Code change snippets:
Segment Open
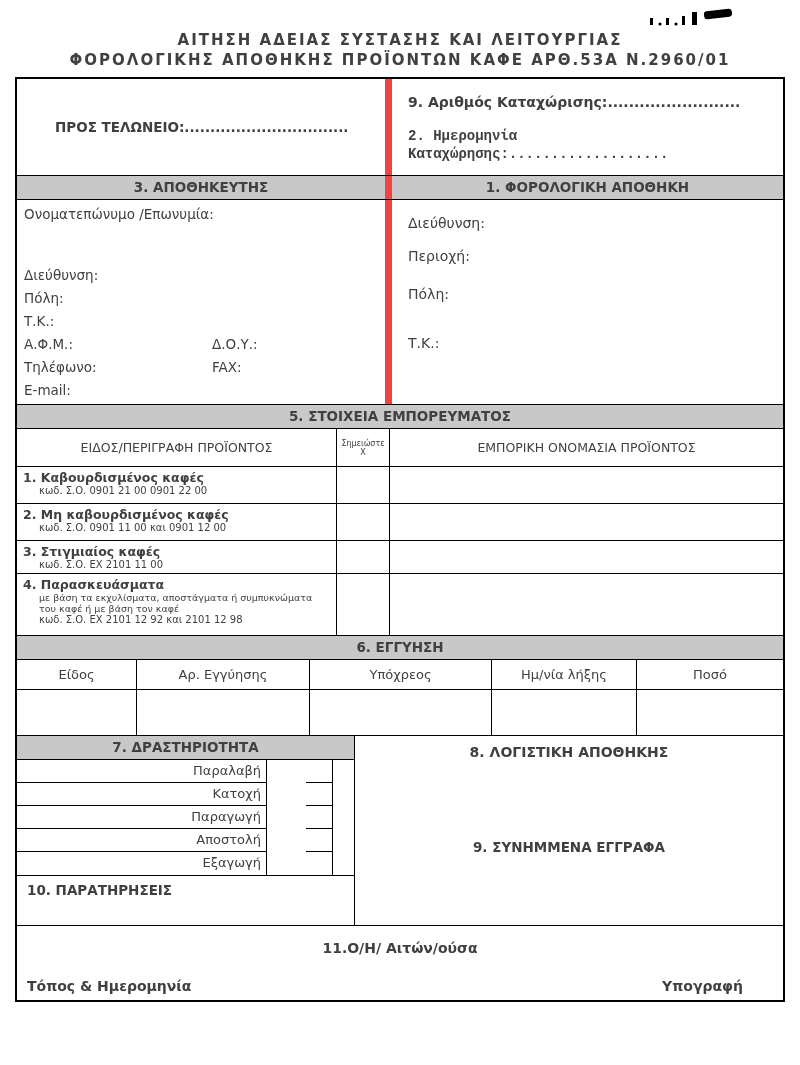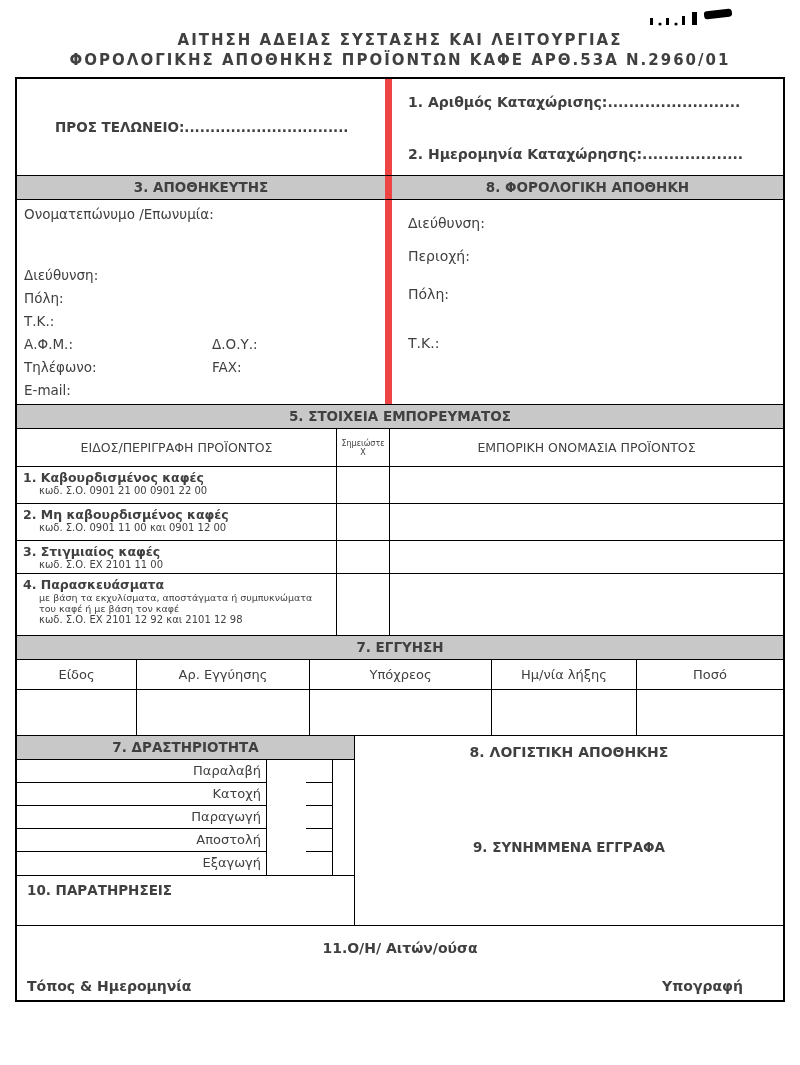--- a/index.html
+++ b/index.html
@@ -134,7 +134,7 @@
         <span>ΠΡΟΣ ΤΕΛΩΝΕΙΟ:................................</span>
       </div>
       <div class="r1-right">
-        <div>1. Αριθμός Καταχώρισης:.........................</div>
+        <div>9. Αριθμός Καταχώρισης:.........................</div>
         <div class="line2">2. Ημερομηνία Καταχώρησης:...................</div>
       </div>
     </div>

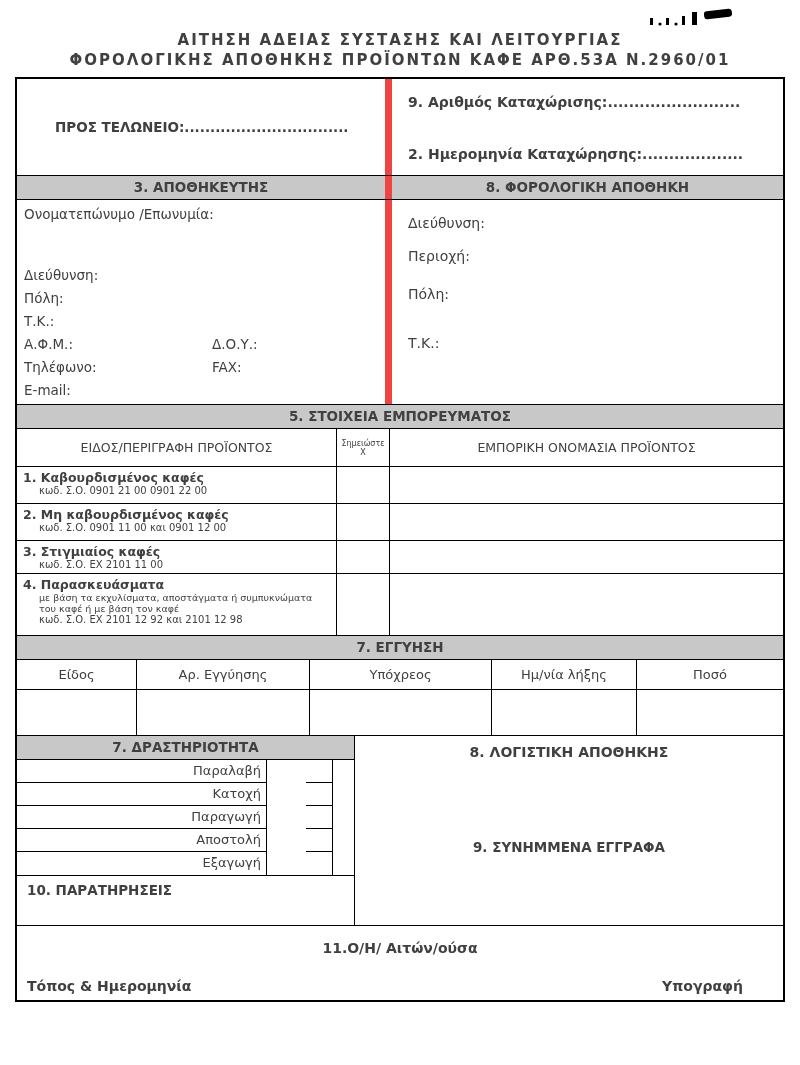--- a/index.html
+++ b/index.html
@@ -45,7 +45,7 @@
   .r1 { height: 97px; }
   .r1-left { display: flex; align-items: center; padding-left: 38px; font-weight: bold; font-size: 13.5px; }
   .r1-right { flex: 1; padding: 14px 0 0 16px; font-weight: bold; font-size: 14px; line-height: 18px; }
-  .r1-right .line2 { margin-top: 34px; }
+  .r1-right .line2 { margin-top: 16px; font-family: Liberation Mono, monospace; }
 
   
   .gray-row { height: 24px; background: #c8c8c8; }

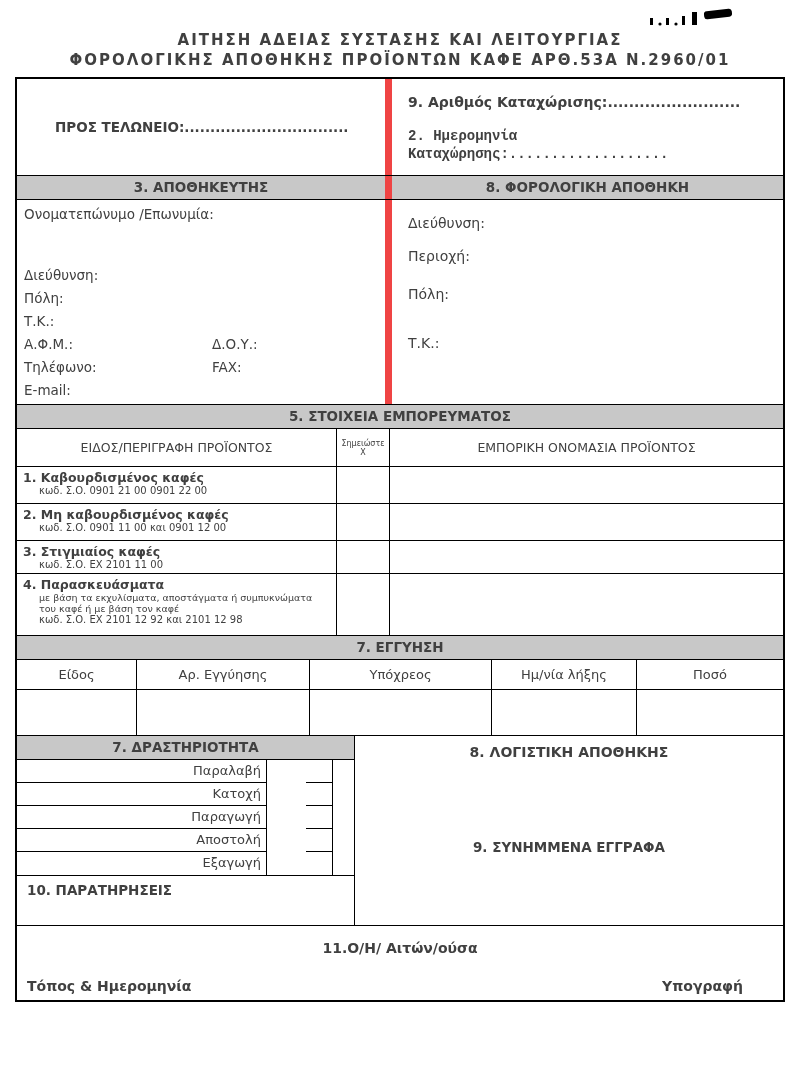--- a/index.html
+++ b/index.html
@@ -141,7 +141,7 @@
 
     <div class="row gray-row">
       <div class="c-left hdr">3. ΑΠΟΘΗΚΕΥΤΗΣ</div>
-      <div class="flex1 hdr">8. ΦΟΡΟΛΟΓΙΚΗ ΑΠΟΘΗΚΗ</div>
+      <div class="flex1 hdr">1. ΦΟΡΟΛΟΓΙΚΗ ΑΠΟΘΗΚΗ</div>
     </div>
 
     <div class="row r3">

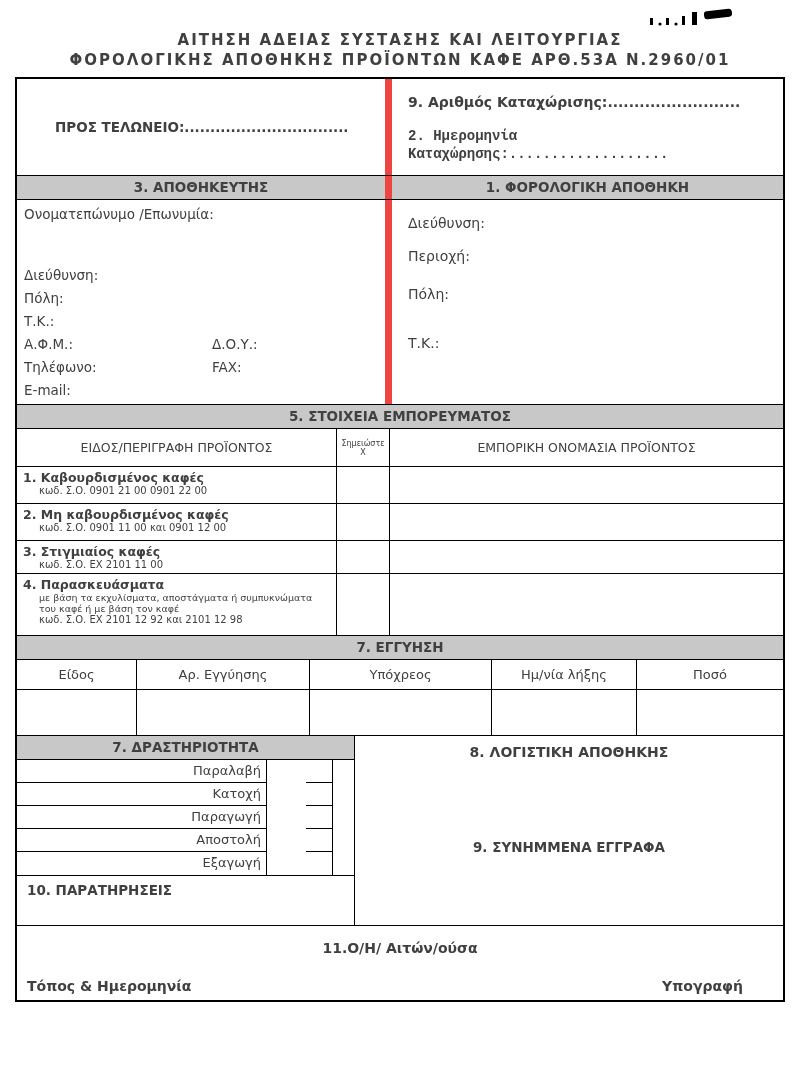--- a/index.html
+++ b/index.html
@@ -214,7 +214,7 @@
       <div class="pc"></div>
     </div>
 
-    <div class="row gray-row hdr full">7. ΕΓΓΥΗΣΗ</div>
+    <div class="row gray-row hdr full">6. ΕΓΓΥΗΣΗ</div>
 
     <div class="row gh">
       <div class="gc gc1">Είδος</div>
Segment Closed
Would you repeat the entries exactly, but with no pictures?

--- a/index.html
+++ b/index.html
@@ -134,7 +134,7 @@
         <span>ΠΡΟΣ ΤΕΛΩΝΕΙΟ:................................</span>
       </div>
       <div class="r1-right">
-        <div>1. Αριθμός Καταχώρισης:.........................</div>
+        <div>9. Αριθμός Καταχώρισης:.........................</div>
         <div class="line2">2. Ημερομηνία Καταχώρησης:...................</div>
       </div>
     </div>

--- a/index.html
+++ b/index.html
@@ -45,7 +45,7 @@
   .r1 { height: 97px; }
   .r1-left { display: flex; align-items: center; padding-left: 38px; font-weight: bold; font-size: 13.5px; }
   .r1-right { flex: 1; padding: 14px 0 0 16px; font-weight: bold; font-size: 14px; line-height: 18px; }
-  .r1-right .line2 { margin-top: 34px; }
+  .r1-right .line2 { margin-top: 16px; font-family: Liberation Mono, monospace; }
 
   
   .gray-row { height: 24px; background: #c8c8c8; }

--- a/index.html
+++ b/index.html
@@ -141,7 +141,7 @@
 
     <div class="row gray-row">
       <div class="c-left hdr">3. ΑΠΟΘΗΚΕΥΤΗΣ</div>
-      <div class="flex1 hdr">8. ΦΟΡΟΛΟΓΙΚΗ ΑΠΟΘΗΚΗ</div>
+      <div class="flex1 hdr">1. ΦΟΡΟΛΟΓΙΚΗ ΑΠΟΘΗΚΗ</div>
     </div>
 
     <div class="row r3">

--- a/index.html
+++ b/index.html
@@ -214,7 +214,7 @@
       <div class="pc"></div>
     </div>
 
-    <div class="row gray-row hdr full">7. ΕΓΓΥΗΣΗ</div>
+    <div class="row gray-row hdr full">6. ΕΓΓΥΗΣΗ</div>
 
     <div class="row gh">
       <div class="gc gc1">Είδος</div>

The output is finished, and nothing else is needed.